Setelah membaringkan Jamie diatas sofa di sudut ruangan dengan hati-hati agar tidurnya tak terganggu, Jihoon melangkah lemas dan duduk di samping brangkar gadis itu.

Untuk beberapa saat, Jihoon hanya mampu menatapnya. Meski terdengar tidak tepat, namun hanya melihat presensinya sedekat ini, dia bisa melepas rindunya. Walau dalam situasi yang sangat dia tidak inginkan. Dia hanya mampu tersenyum pahit, walau kepalanya banyak sekali pertanyaan yang ingin dia ajukan.

Jihoon bisa apa kalau gadis yang ia rindukan kini tengah terbaring lemah dan memejamkan mata?

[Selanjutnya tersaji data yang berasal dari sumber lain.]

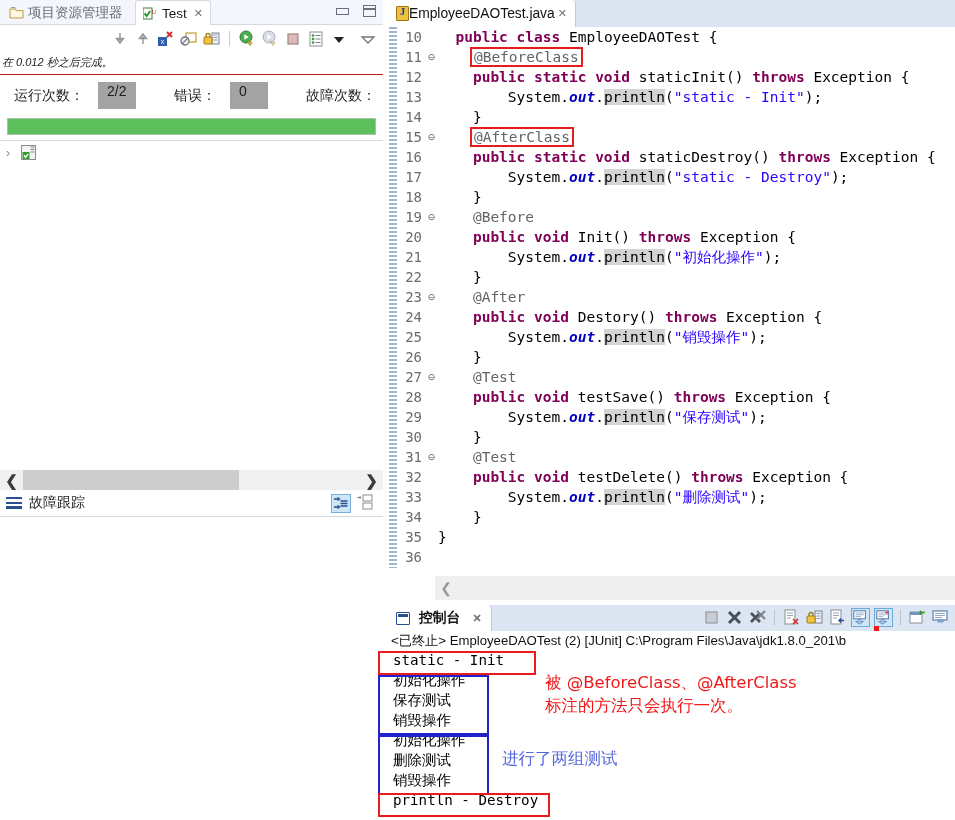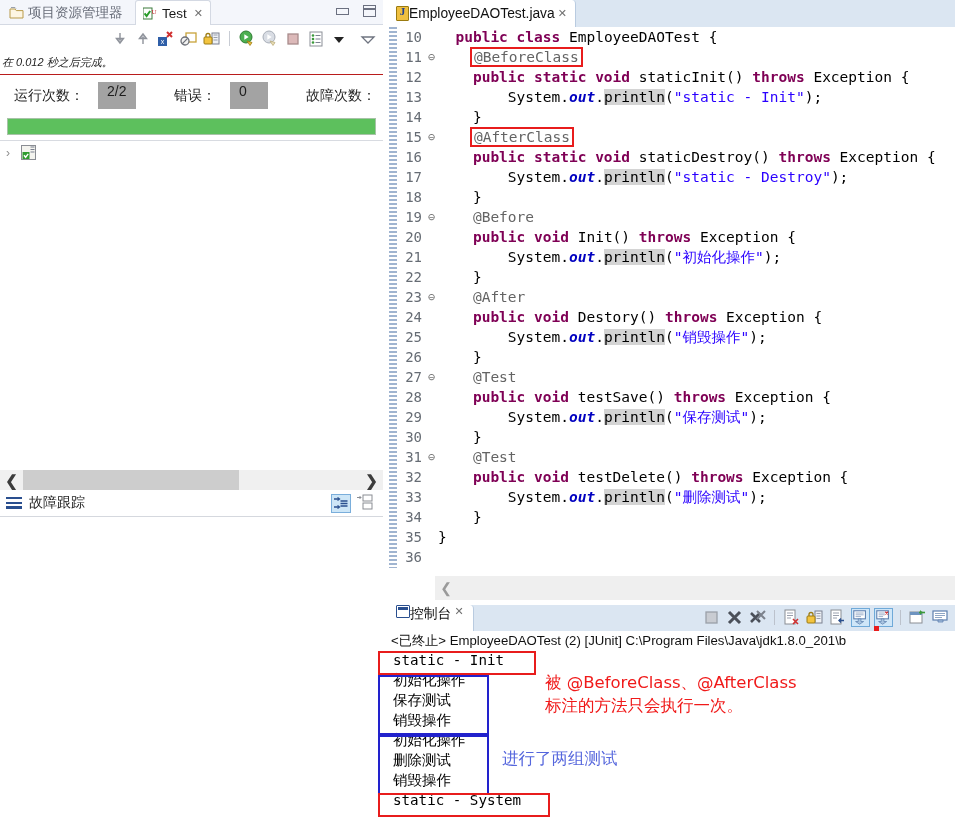"控制台" .con-tab { align-items: flex-start -> center; font-weight: none -> bold; gap: 0 -> 9px }
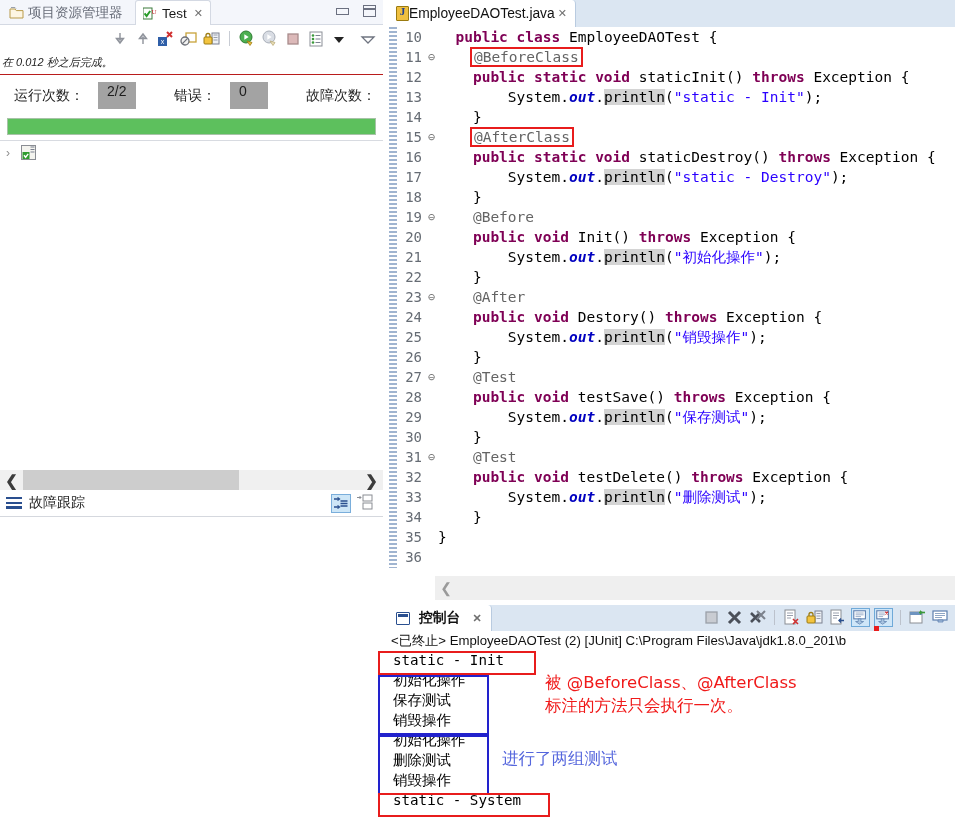"static - System" div { text: static - System -> println - Destroy }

Tanpa disadari, beratus detik berlalu dan Jihoon hampir saja terlelap dalam posisi duduk, lelaki itu mendapati mata Iris terbuka perlahan-lahan. Keningnya mengerut, mengerjap beberapa kali sebelum sepasang netra itu melihatnya.

Cowok itu terkesiap. Dia hampir tidak percaya. Lalu kendati berniat memanggi petugas kesehatan, dia malah mendengar suara serak gadis itu. "Jihoon?"

Lelaki bermarga Park itu terdiam, sebab rasanya seperti mimpi.

"Kenapa gue ada disini?"

Jihoon merasa bingung. "huh?"

"Kenapa gue ada disini?" gadis itu mengulang. Hanya dalam hitungan detik, matanya berkaca-kaca. "Kenapa gue masih hidup?"

Sayang sekali, jauh disana, itu bukanlah jenis pertanyaan yang ingin cowok itu dengar.[]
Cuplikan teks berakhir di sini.